» ASSIGNED TASK
Your output should repeat the entries below exactly. It should contain no images.

=-=-=

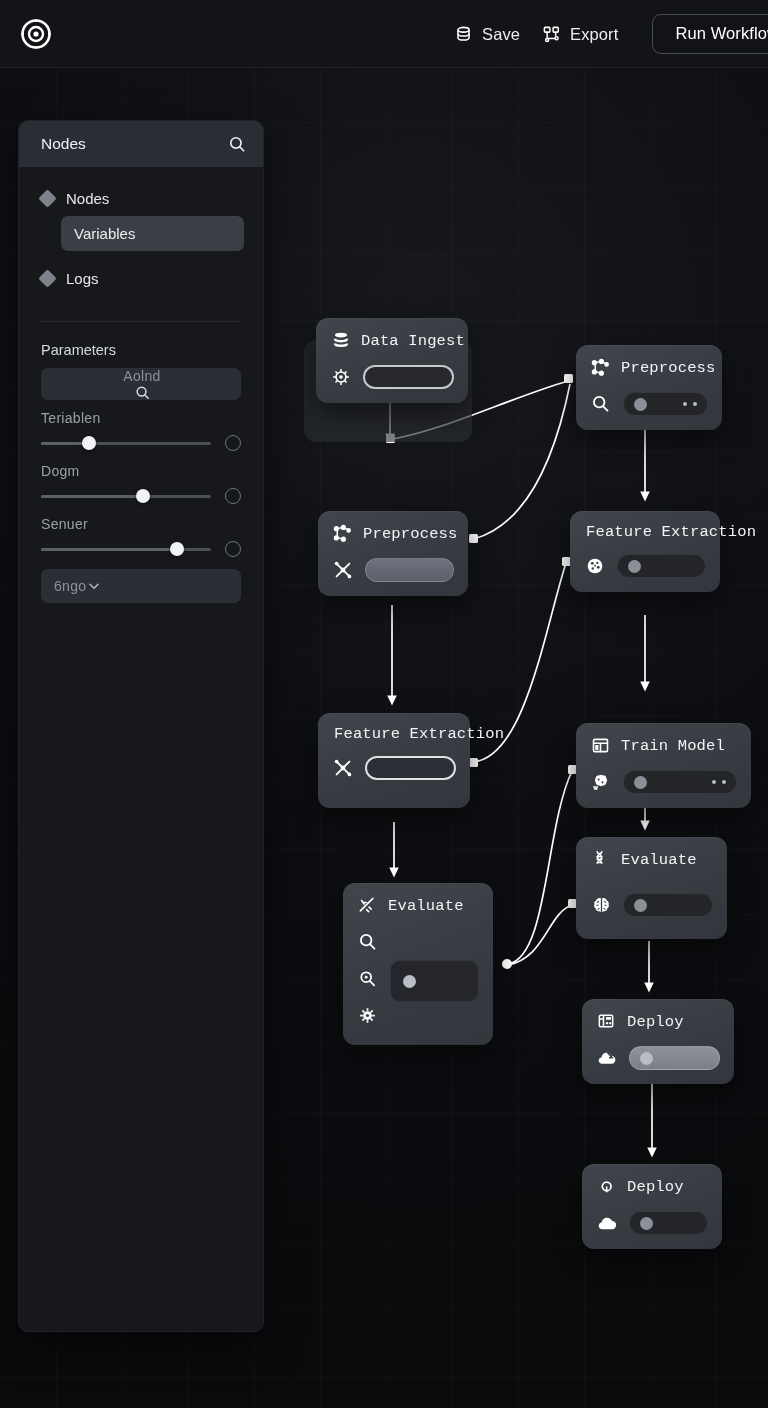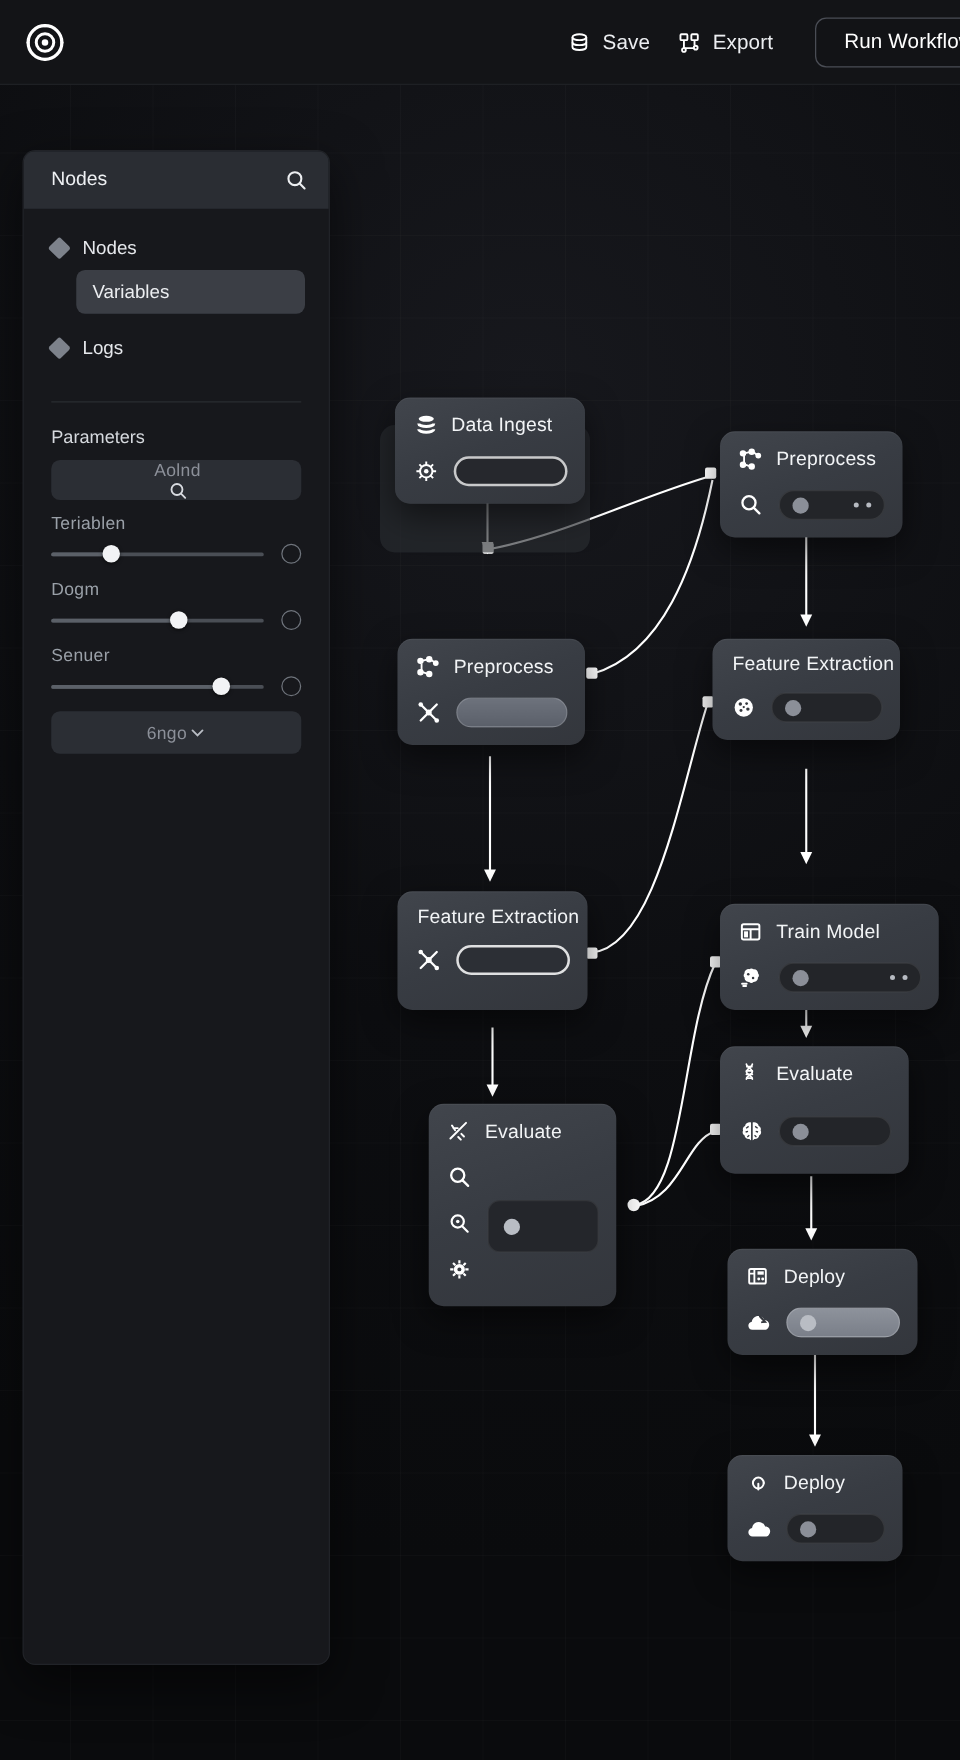"Data Ingest" .node { font-family: none -> Liberation Mono, monospace }
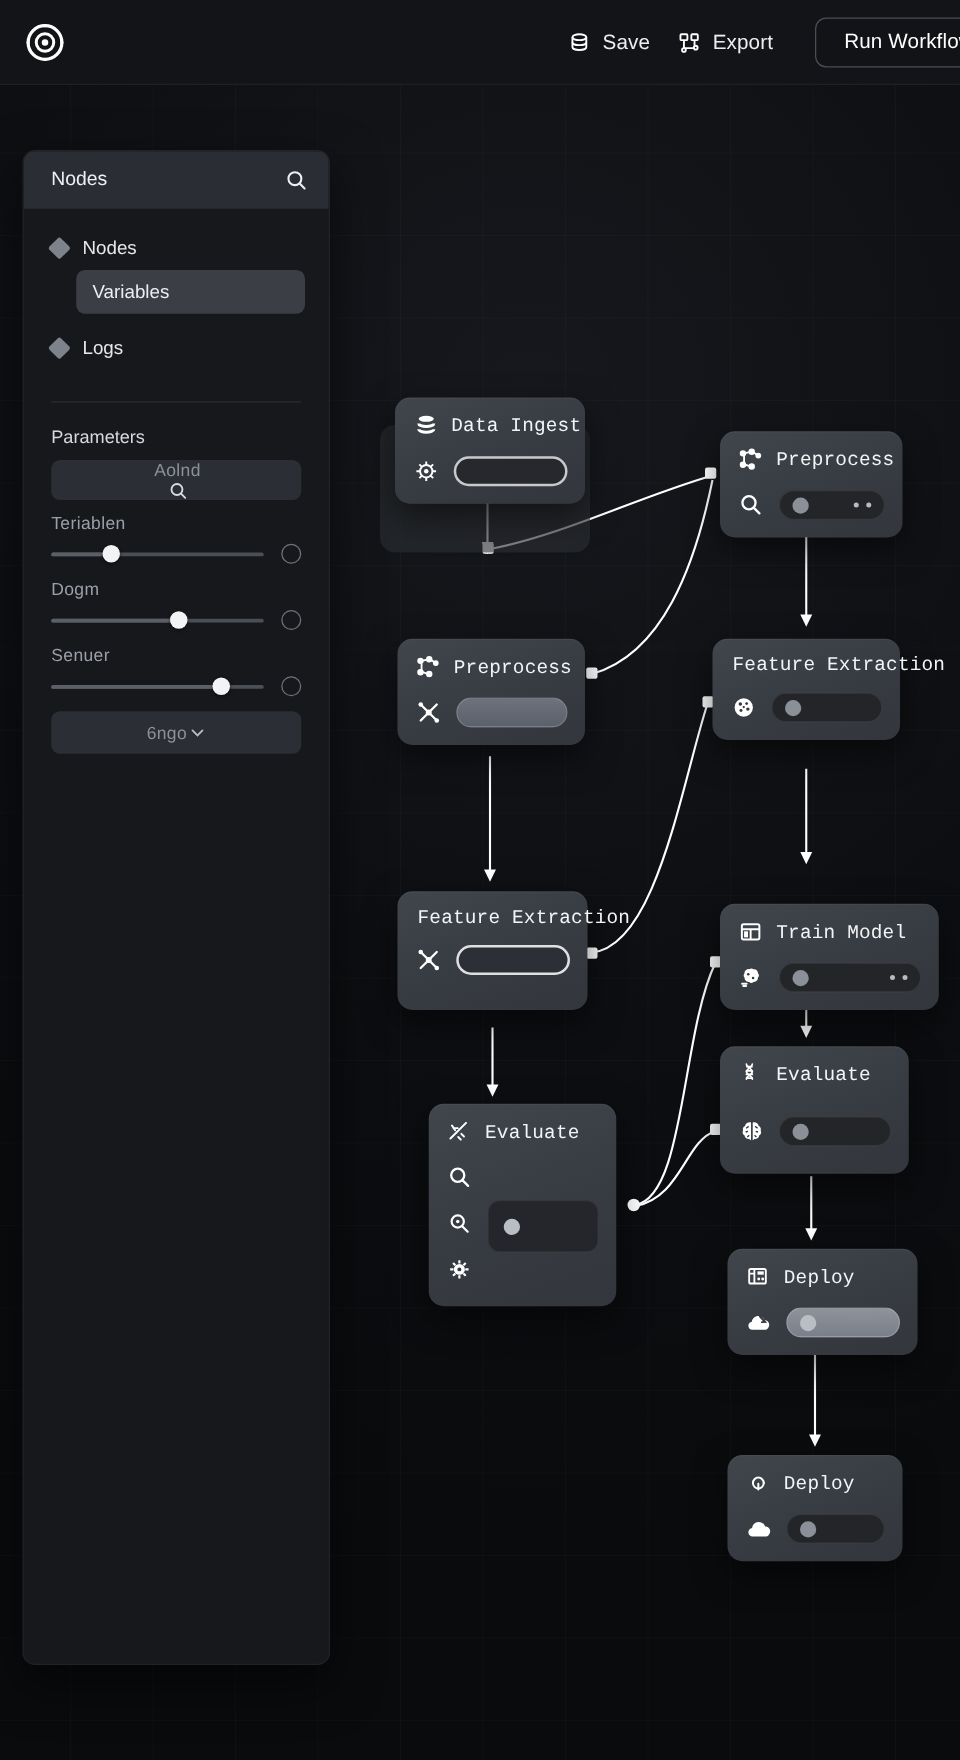"6ngo" .sb-select { justify-content: center -> flex-start }
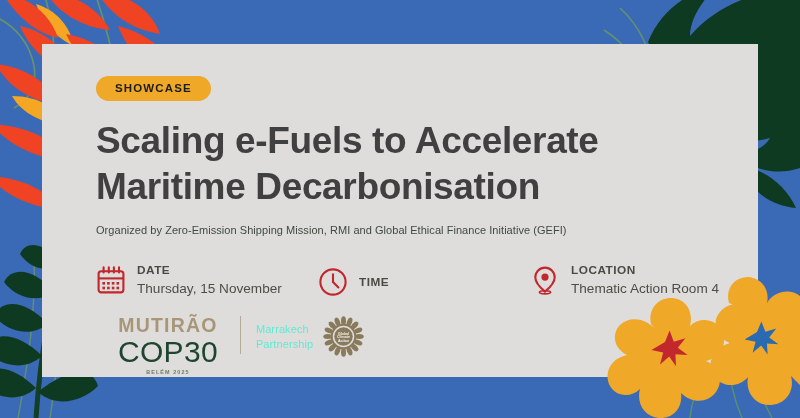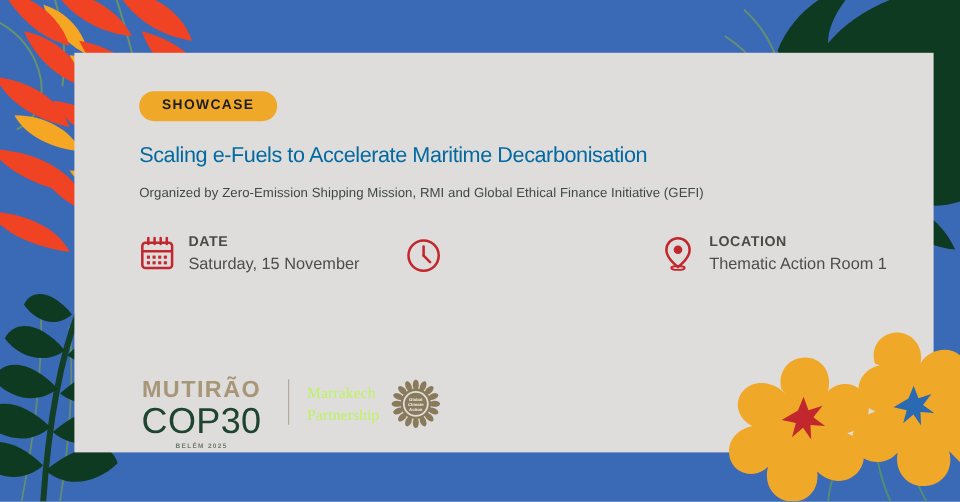"SHOWCASE" #card { margin-left: 20px -> none }
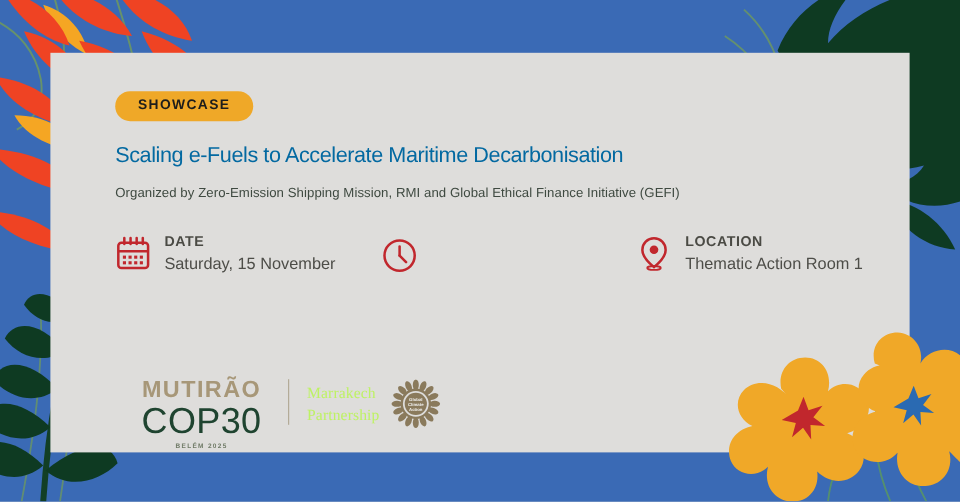"Scaling e-Fuels to Accelerate Maritime" #headline { color: #0369a1 -> #404040; font-size: 18px -> 37px; font-weight: normal -> bold }
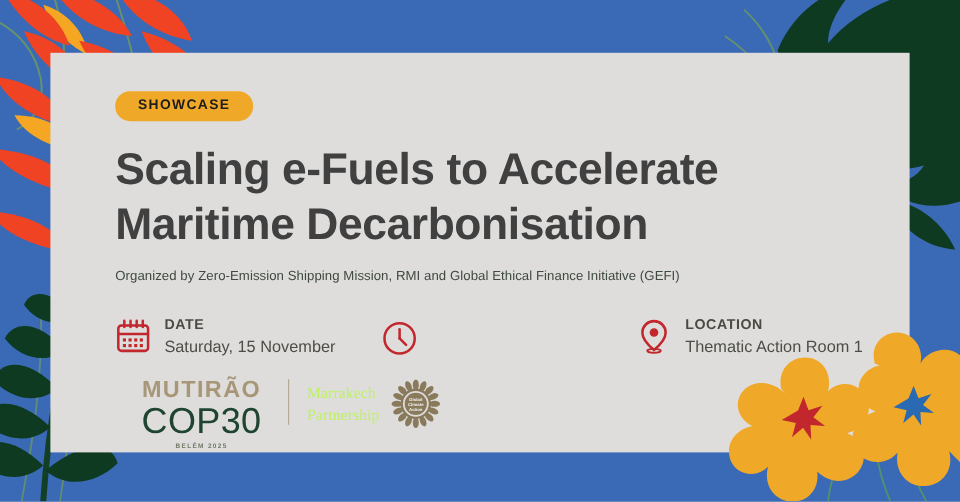"Saturday, 15 November" div.meta-value { text: Saturday -> Thursday }
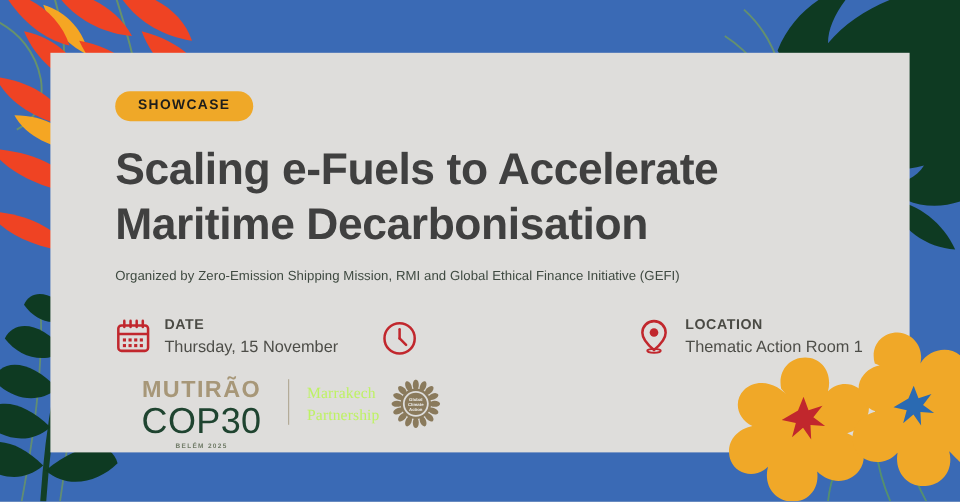"TIME" div.meta-label { html: none -> <div>TIME</div> }
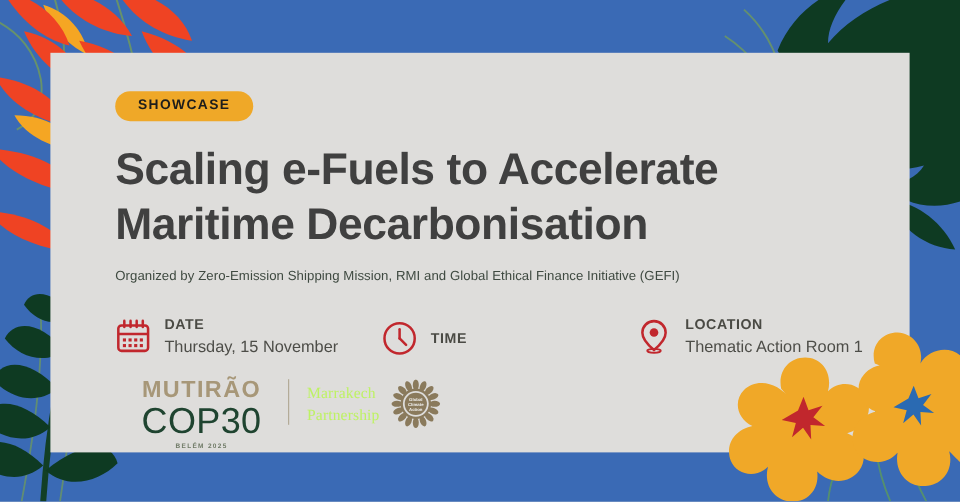"Thematic Action Room 1" div.meta-value { text: 1 -> 4 }
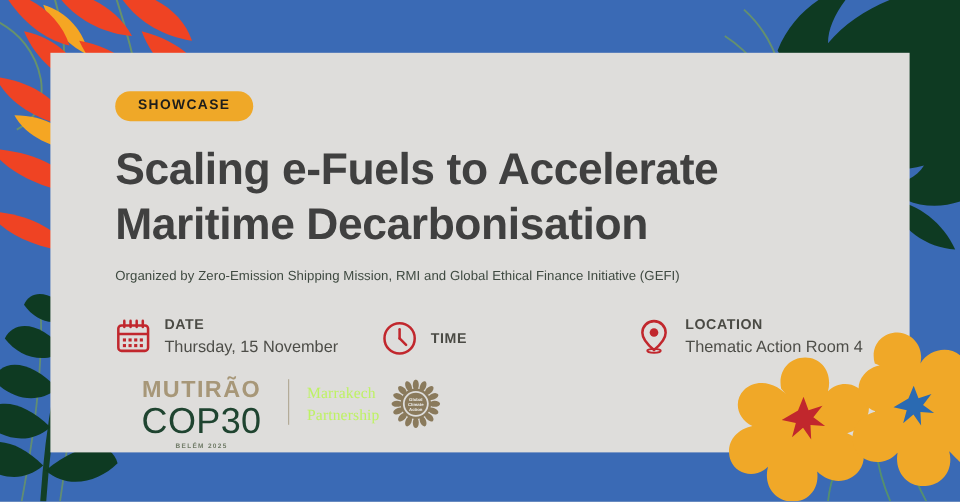"Marrakech" #mp-words { color: #bef264 -> #5eead4; font-family: Liberation Serif, serif -> none; font-size: 13px -> 11px }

=-=-=

» ANSWER BOX
"Data Ingest" .node { font-family: none -> Liberation Mono, monospace }
"6ngo" .sb-select { justify-content: center -> flex-start }
"SHOWCASE" #card { margin-left: 20px -> none }
"Scaling e-Fuels to Accelerate Maritime" #headline { color: #0369a1 -> #404040; font-size: 18px -> 37px; font-weight: normal -> bold }
"Saturday, 15 November" div.meta-value { text: Saturday -> Thursday }
"TIME" div.meta-label { html: none -> <div>TIME</div> }
"Thematic Action Room 1" div.meta-value { text: 1 -> 4 }
"Marrakech" #mp-words { color: #bef264 -> #5eead4; font-family: Liberation Serif, serif -> none; font-size: 13px -> 11px }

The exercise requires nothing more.